## [Work instruction]
Looking at the entries, say how many lines contain the string "width". Offer nothing besides the number.
-------
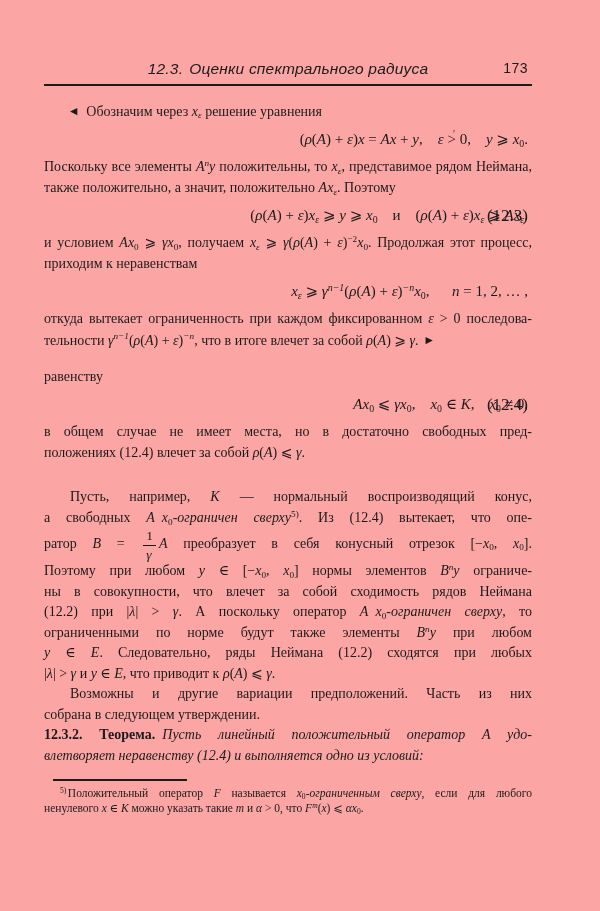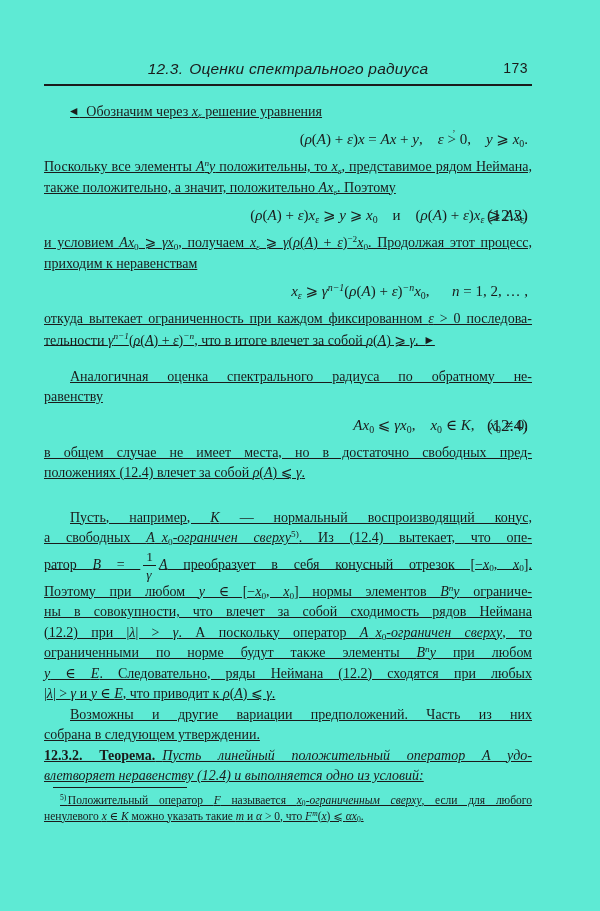--- a/index.html
+++ b/index.html
@@ -1,44 +1,44 @@
 <!DOCTYPE html>
 <html><head>
 <meta charset="utf-8">
 <style>
   html,body{margin:0;padding:0;background:#ffffff;}
-  .page{position:relative;width:600px;height:911px;background:#5eead4;overflow:hidden;
+  .page{position:relative;width:600px;height:911px;background:#fca5a5;overflow:hidden;
         color:#1b1b1b;font-family:"Liberation Serif","DejaVu Serif",serif;}
   
   .header{position:absolute;left:44px;top:60px;width:488px;height:22px;
           font-family:"Liberation Sans","DejaVu Sans",sans-serif;font-size:15.5px;}
   .header-title{text-align:center;font-style:italic;letter-spacing:.2px;}
   .header-sec{margin-right:6px;}
   .header-page{position:absolute;right:4px;top:0;font-style:normal;font-size:14px;letter-spacing:.5px;}
   .header-rule{position:absolute;left:44px;top:84px;width:488px;height:2px;background:#1b1b1b;}
   
   .bodycol{position:absolute;left:44px;top:101px;width:488px;}
   .para{margin:0;}
-  .line{font-size:14px;line-height:20.5px;text-align:justify;text-align-last:justify;text-decoration:underline;}
+  .line{font-size:14px;line-height:20.5px;text-align:justify;text-align-last:justify;}
   .line-last{text-align-last:auto;}
   .line-indent{text-indent:26px;}
   .formula{position:relative;text-align:right;margin:6px 4px;font-size:15px;line-height:23px;}
   .eqno{position:absolute;right:0;top:0;font-size:17px;}
   .run-i{font-style:italic;}
   .run-b{font-weight:bold;}
   .run-sub{font-size:66%;vertical-align:-0.3em;line-height:0;}
   .run-subi{font-size:66%;vertical-align:-0.3em;line-height:0;font-style:italic;}
   .run-sup{font-size:66%;vertical-align:0.55em;line-height:0;}
   .run-supi{font-size:66%;vertical-align:0.55em;line-height:0;font-style:italic;}
   .run-tri{font-family:"DejaVu Sans",sans-serif;font-size:9.5px;vertical-align:1.5px;letter-spacing:2px;}
   .frac{display:inline-block;vertical-align:middle;text-align:center;font-size:13.5px;margin:0 3px;line-height:1;}
   .frac .num{display:block;border-bottom:1.3px solid #1b1b1b;padding:1px 3px 2px;}
   .frac .den{display:block;font-style:italic;padding:2px 3px 0;}
   
-  .footnote{}
+  .footnote{margin-top:13px;}
   .footnote-rule{width:134px;height:1.5px;background:#1b1b1b;margin:0 0 5px 9px;}
   .footnote .line{font-size:11.5px;line-height:15.5px;}
   .fn-indent{text-indent:16px;}
   
   .artifact{position:absolute;left:452px;top:127px;font-size:11px;color:#444;}
 </style>
 </head>
 <body>
 
 <div class="page">
@@ -63,21 +63,20 @@
       <div class="para">
         <div class="line"><span class="run-r">и условием </span><span class="run-i">Ax</span><span class="run-sub">0</span><span class="run-r"> ⩾ </span><span class="run-i">γx</span><span class="run-sub">0</span><span class="run-r">, получаем </span><span class="run-i">x</span><span class="run-subi">ε</span><span class="run-r"> ⩾ </span><span class="run-i">γ</span><span class="run-r">(</span><span class="run-i">ρ</span><span class="run-r">(</span><span class="run-i">A</span><span class="run-r">) + </span><span class="run-i">ε</span><span class="run-r">)</span><span class="run-sup">−2</span><span class="run-i">x</span><span class="run-sub">0</span><span class="run-r">. Продолжая этот процесс,</span></div>
         <div class="line line-last"><span class="run-r">приходим к неравенствам</span></div>
       </div>
       <div class="formula"><span class="run-i">x</span><span class="run-subi">ε</span><span class="run-r"> ⩾ </span><span class="run-i">γ</span><span class="run-supi">n−1</span><span class="run-r">(</span><span class="run-i">ρ</span><span class="run-r">(</span><span class="run-i">A</span><span class="run-r">) + </span><span class="run-i">ε</span><span class="run-r">)</span><span class="run-supi">−n</span><span class="run-i">x</span><span class="run-sub">0</span><span class="run-r">,  </span><span class="run-i">n</span><span class="run-r"> = 1, 2, … ,</span></div>
       <div class="para">
         <div class="line"><span class="run-r">откуда вытекает ограниченность при каждом фиксированном </span><span class="run-i">ε</span><span class="run-r"> &gt; 0 последова-</span></div>
         <div class="line line-last"><span class="run-r">тельности </span><span class="run-i">γ</span><span class="run-supi">n−1</span><span class="run-r">(</span><span class="run-i">ρ</span><span class="run-r">(</span><span class="run-i">A</span><span class="run-r">) + </span><span class="run-i">ε</span><span class="run-r">)</span><span class="run-supi">−n</span><span class="run-r">, что в итоге влечет за собой </span><span class="run-i">ρ</span><span class="run-r">(</span><span class="run-i">A</span><span class="run-r">) ⩾ </span><span class="run-i">γ</span><span class="run-r">. </span><span class="run-tri">▶</span></div>
       </div>
       <div class="para" style="margin-top: 16px;">
-        <div class="line line-indent"><span class="run-r">Аналогичная оценка спектрального радиуса по обратному не-</span></div>
         <div class="line line-last"><span class="run-r">равенству</span></div>
       </div>
       <div class="formula"><span class="run-i">Ax</span><span class="run-sub">0</span><span class="run-r"> ⩽ </span><span class="run-i">γx</span><span class="run-sub">0</span><span class="run-r">, </span><span class="run-i">x</span><span class="run-sub">0</span><span class="run-r"> ∈ </span><span class="run-i">K</span><span class="run-r">, </span><span class="run-i">x</span><span class="run-sub">0</span><span class="run-r"> ≠ 0,</span><span class="eqno">(12.4)</span></div>
       <div class="para">
         <div class="line"><span class="run-r">в общем случае не имеет места, но в достаточно свободных пред-</span></div>
         <div class="line line-last"><span class="run-r">положениях (12.4) влечет за собой </span><span class="run-i">ρ</span><span class="run-r">(</span><span class="run-i">A</span><span class="run-r">) ⩽ </span><span class="run-i">γ</span><span class="run-r">.</span></div>
       </div>
       <div class="para" style="margin-top: 24px;">
         <div class="line line-indent"><span class="run-r">Пусть, например, </span><span class="run-i">K</span><span class="run-r"> — нормальный воспроизводящий конус,</span></div>
         <div class="line"><span class="run-r">а свободных </span><span class="run-i">A</span><span class="run-r"> </span><span class="run-i">x</span><span class="run-sub">0</span><span class="run-i">-ограничен сверху</span><span class="run-sup">5)</span><span class="run-r">. Из (12.4) вытекает, что опе-</span></div>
-------
## [Output of the exercise]
6